Lisa Gardinier, a UI Latin American and Iberian studies librarian, in a Dec. 10 email to Harreld raised concerns over his comments at the Dec. 9 meeting, documents show.
“For a university president to use the term ‘should be shot’ so flippantly, and just a week after the most recent highly publicized mass shooting and in a tense atmosphere of racist law enforcement violence, is horrifying and unacceptable,” Gardinier wrote.
Harreld replied that he “likely will never be able to live up to your expectations, but will try,” according to the emails. He followed up after Gardinier noted he hadn’t addressed her concern.
“It was an unfortunate off the cuff remark, and I had no intention to offend anyone,” he said in the email. “Nor did I seriously mean to imply I support gun violence in any shape, manner, or form.”
Harreld told Gardinier he has used the comment in “many, many forums.”
“And this is the first time anyone has objected to it,” he said. “I apologize and appreciate your calling my attention to it.”
According to Gardinier’s email, Harreld made the comment in response to a question regarding instruction.

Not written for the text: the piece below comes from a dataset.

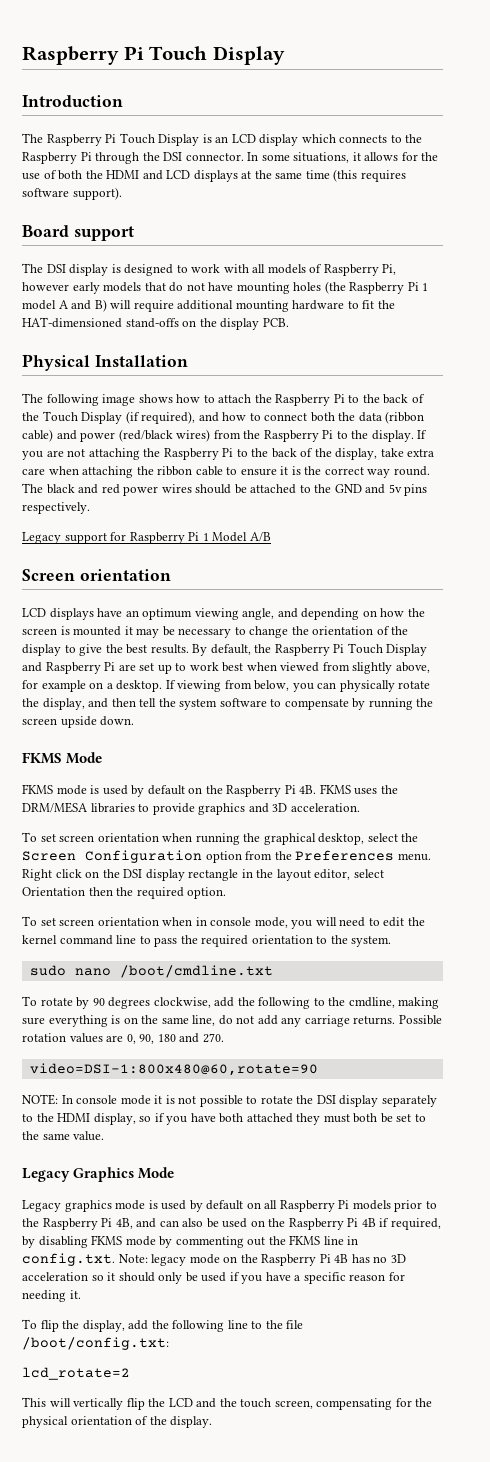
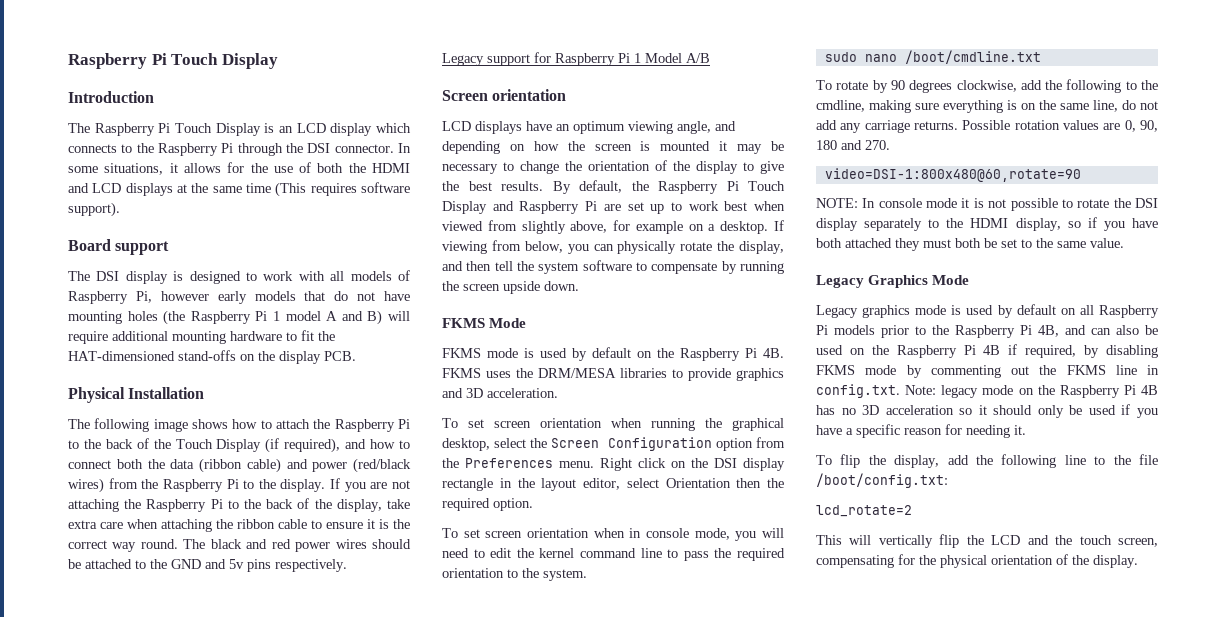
- In some situations, it allows for the use of both the HDMI and LCD displays at the same time (this requires software support).
+ In some situations, it allows for the use of both the HDMI and LCD displays at the same time (This requires software support).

When discussing lesson planning, according to Gardinier, he said there was “one way” to prepare lessons, and any instructor who goes into class without having done so “should be shot.”
Graduate students disputed the contention that Harreld’s comment was rhetorical, and they said he violated university and regent policies that prohibit violent threats.
“It is a threat — an act of violence — against the university community as a whole, and particularly against workers in their workplace,” COGS stated.
The union, in a news release, mentioned the Dec. 2 mass shooting in San Bernadino, Calif. that killed 14 people and the 1991 shooting on the UI campus that left six people dead.
“Harreld’s statement displays not only a callous disdain for the members of this community, it shows an appalling disregard for this campus’ history,” according to the union. “His offending statement and flippant response are but one clear example of Harreld’s inability to function adequately or behave appropriately in the role of university president.”
COGS is among the groups on campus that objected to Harreld’s hiring from the start — calling the presidential search that landed him illegitimate. The group has called for his resignation in the past.